DATASET RECORDS Start Marker

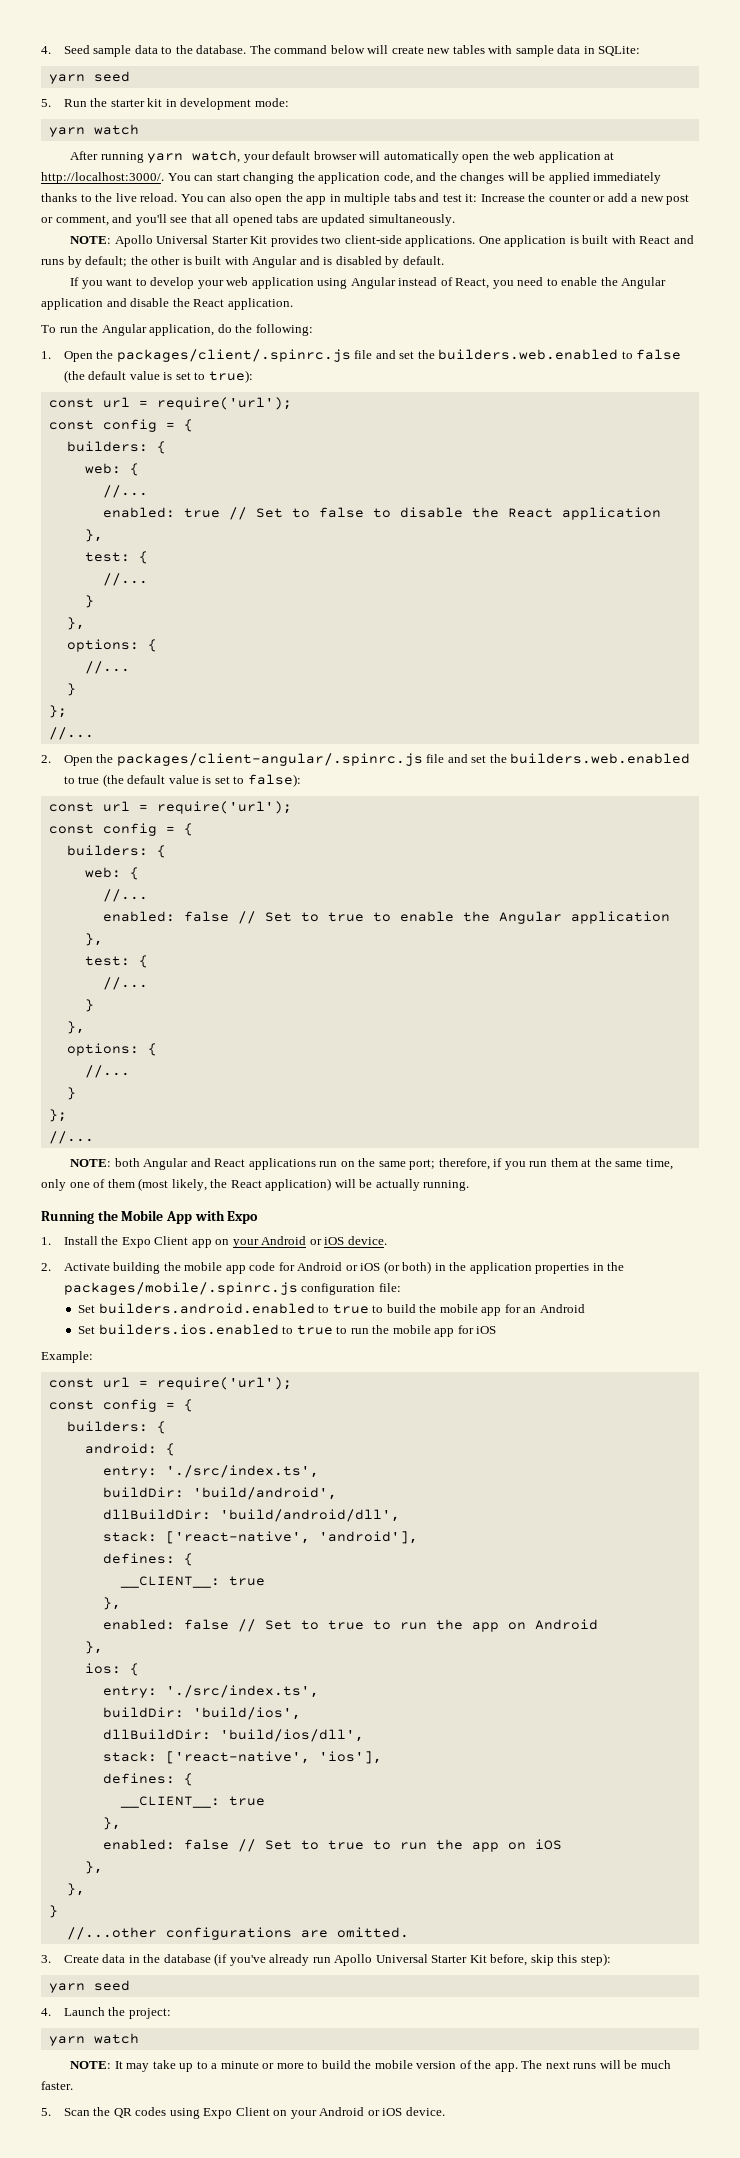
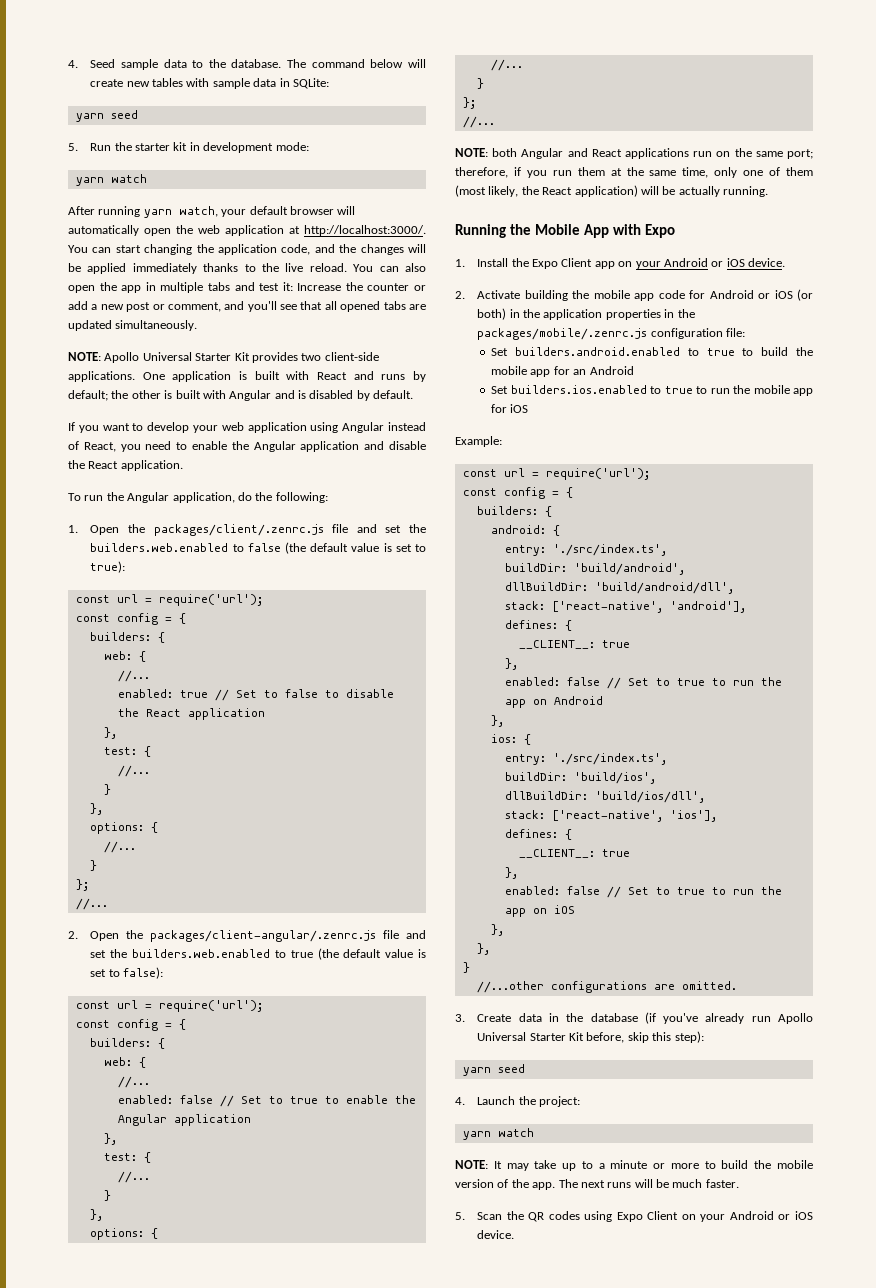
[116,349,351,362] packages/client/.spinrc.js -> [153,524,324,536] packages/client/.zenrc.js
[116,753,423,766] packages/client-angular/.spinrc.js -> [150,930,377,942] packages/client-angular/.zenrc.js
[63,1282,298,1295] packages/mobile/.spinrc.js -> [477,328,648,340] packages/mobile/.zenrc.js

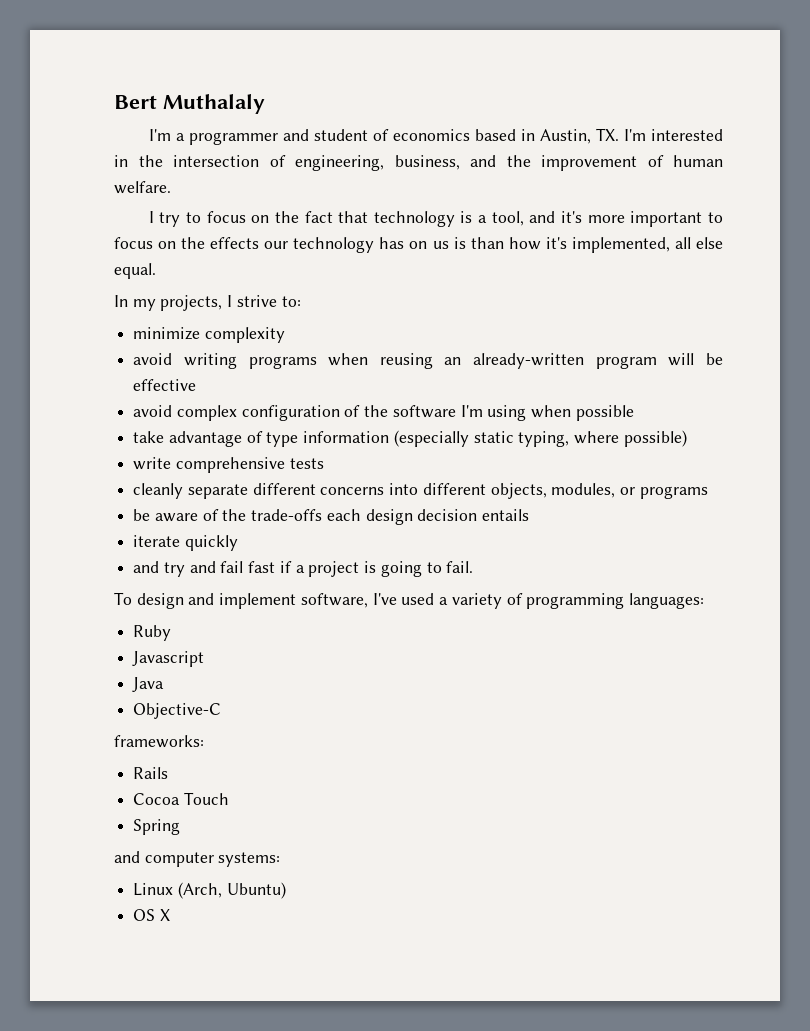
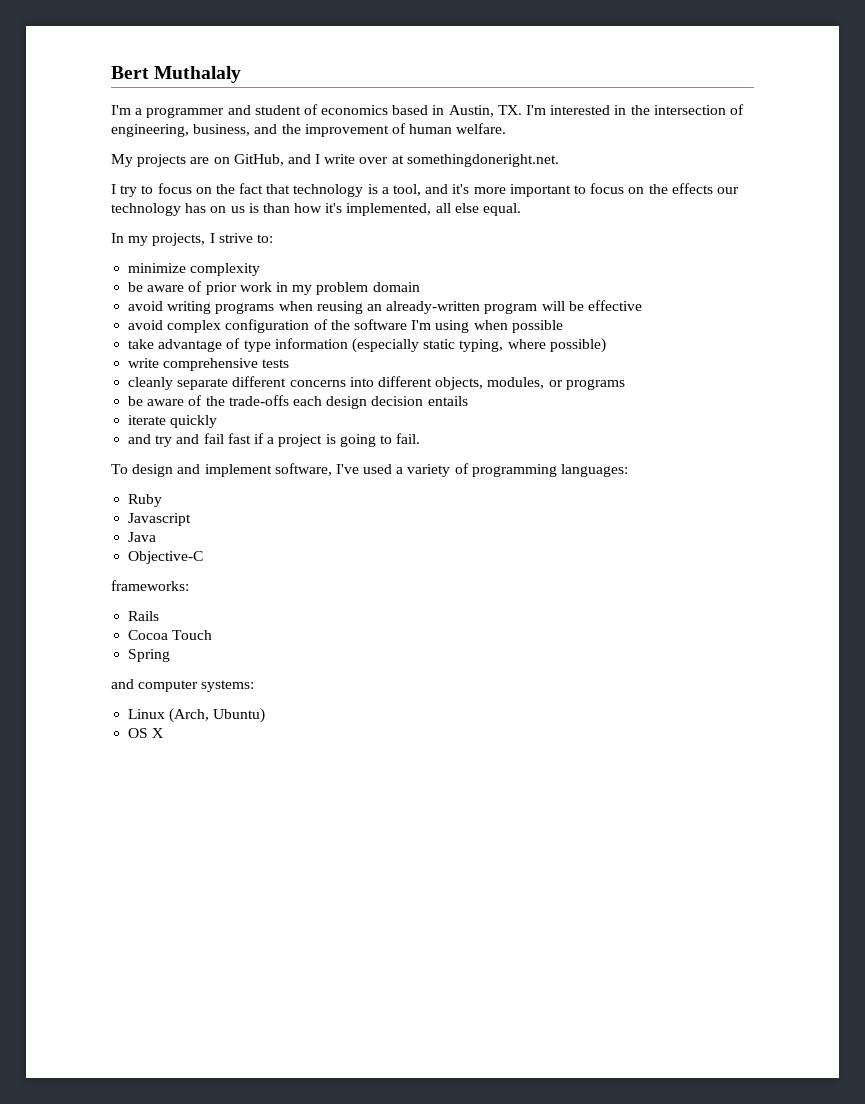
(171, 187) none -> [111,154,559,167] // My projects are on GitHub, and I write over at somethingdoneright.net.
(285, 335) none -> [128,281,420,295] // be aware of prior work in my problem domain

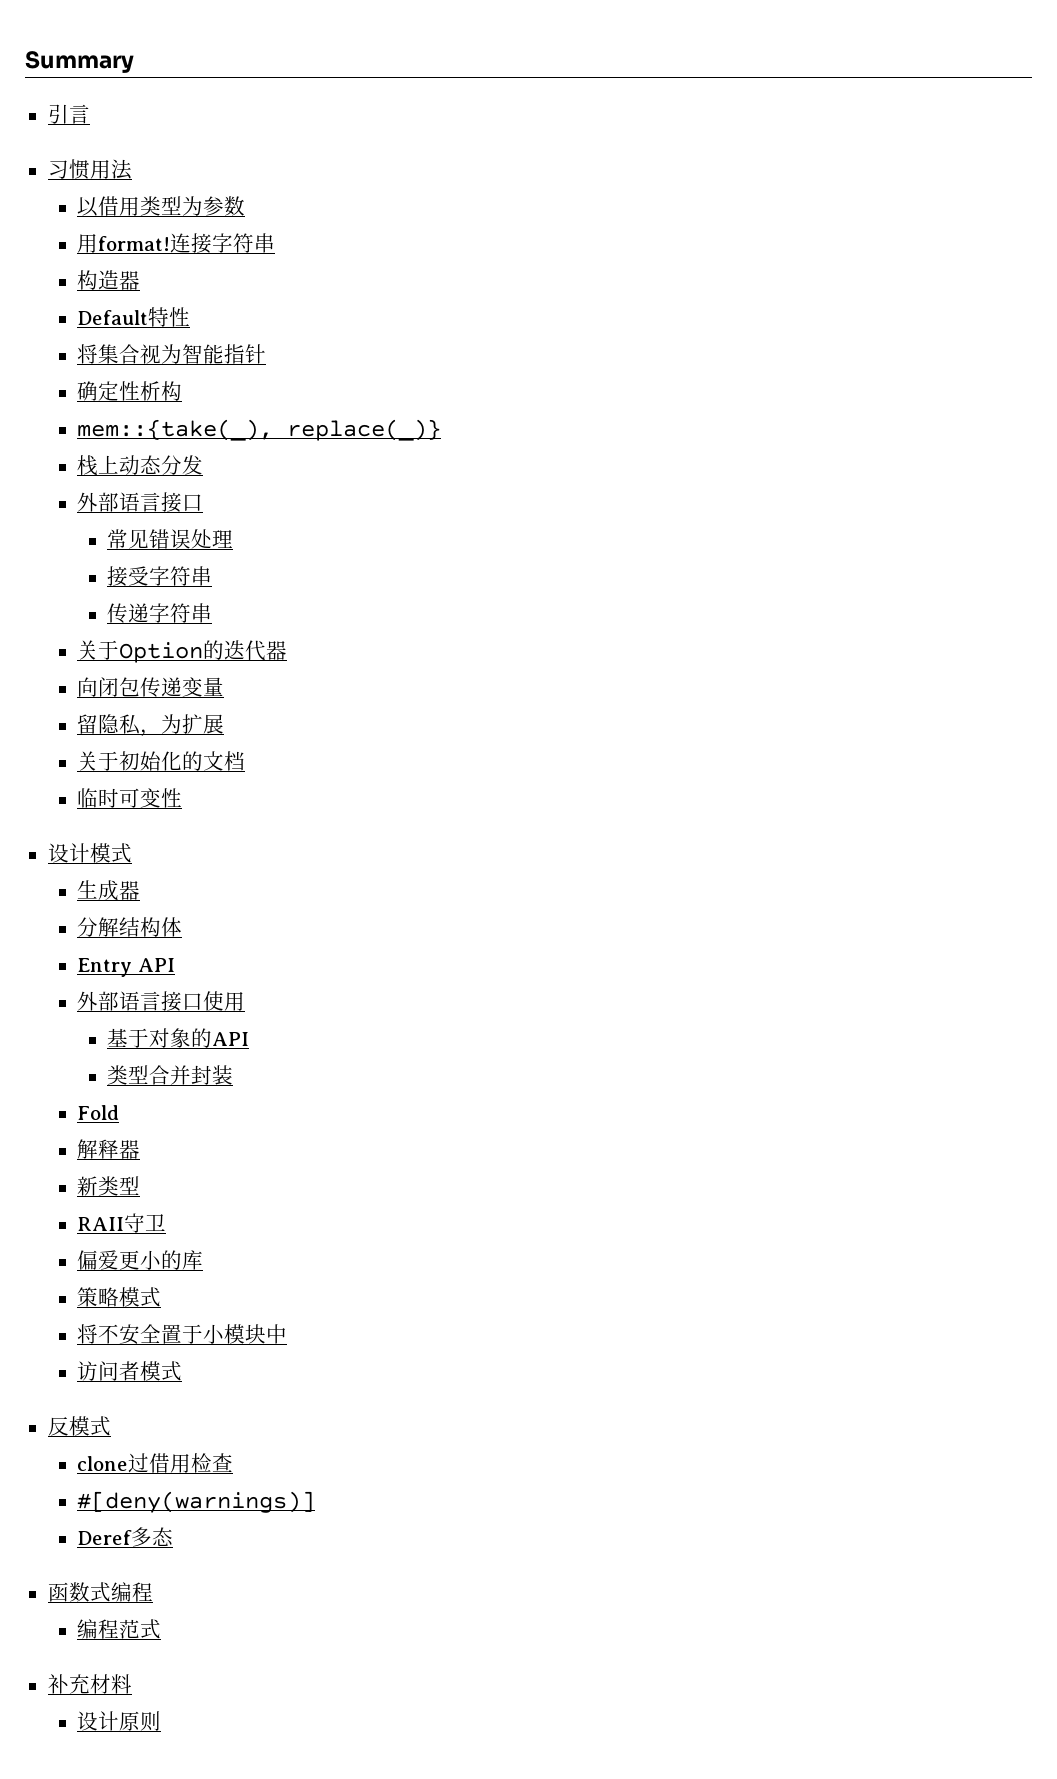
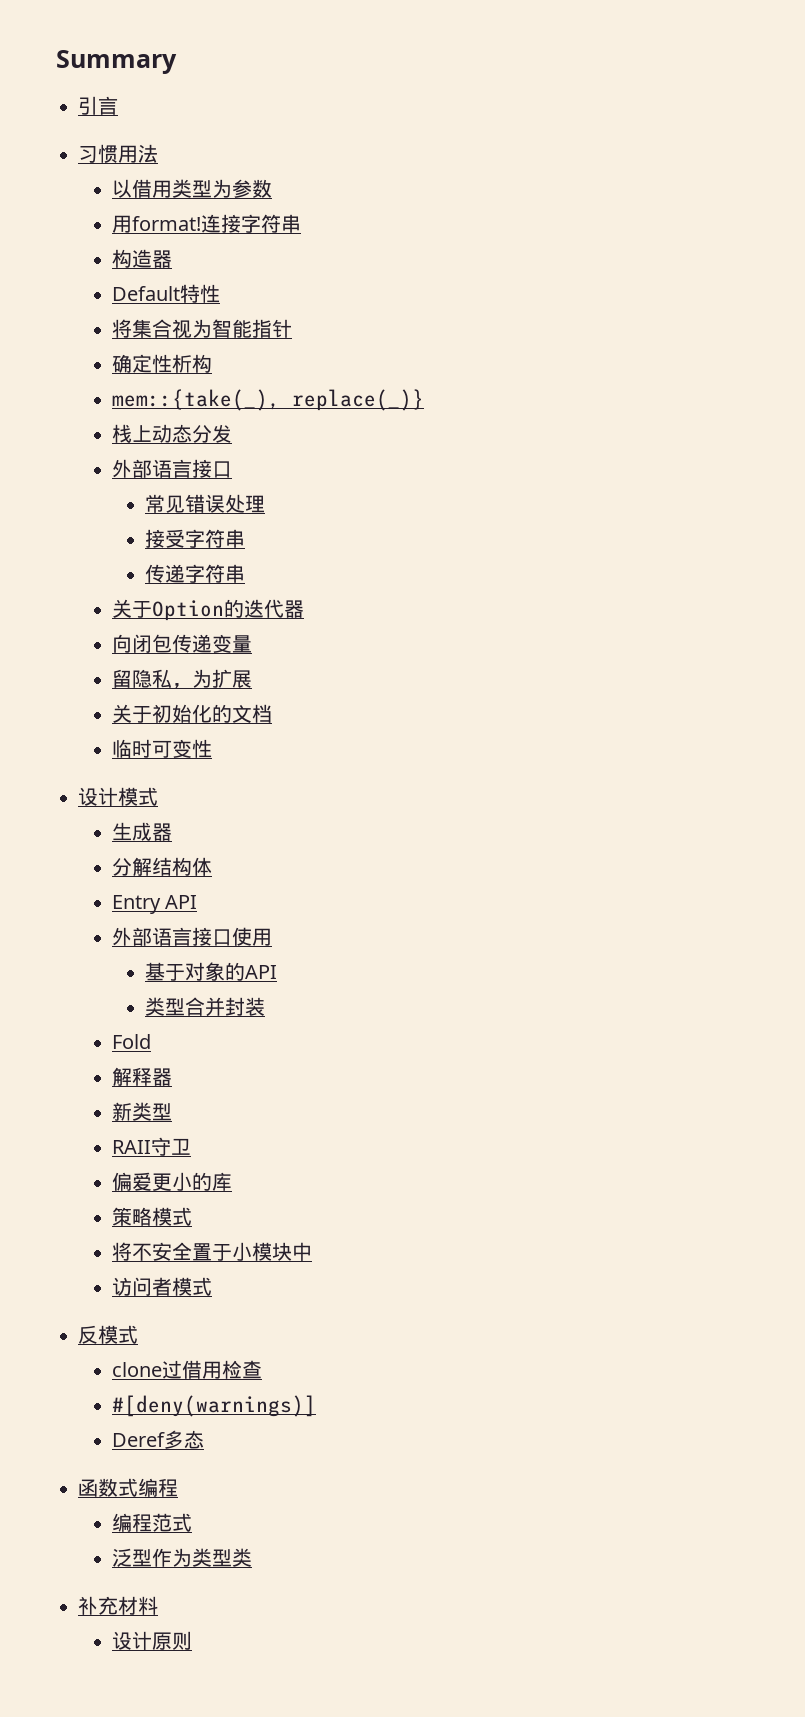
(162, 1629) none -> [111,1548,252,1567] // 泛型作为类型类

DATASET RECORDS End Marker

*WHAT IS EXPECTED:* Search the entries for the word "zenrc" and copy every line that has it.

*TASK OUTPUT:*
[116,349,351,362] packages/client/.spinrc.js -> [153,524,324,536] packages/client/.zenrc.js
[116,753,423,766] packages/client-angular/.spinrc.js -> [150,930,377,942] packages/client-angular/.zenrc.js
[63,1282,298,1295] packages/mobile/.spinrc.js -> [477,328,648,340] packages/mobile/.zenrc.js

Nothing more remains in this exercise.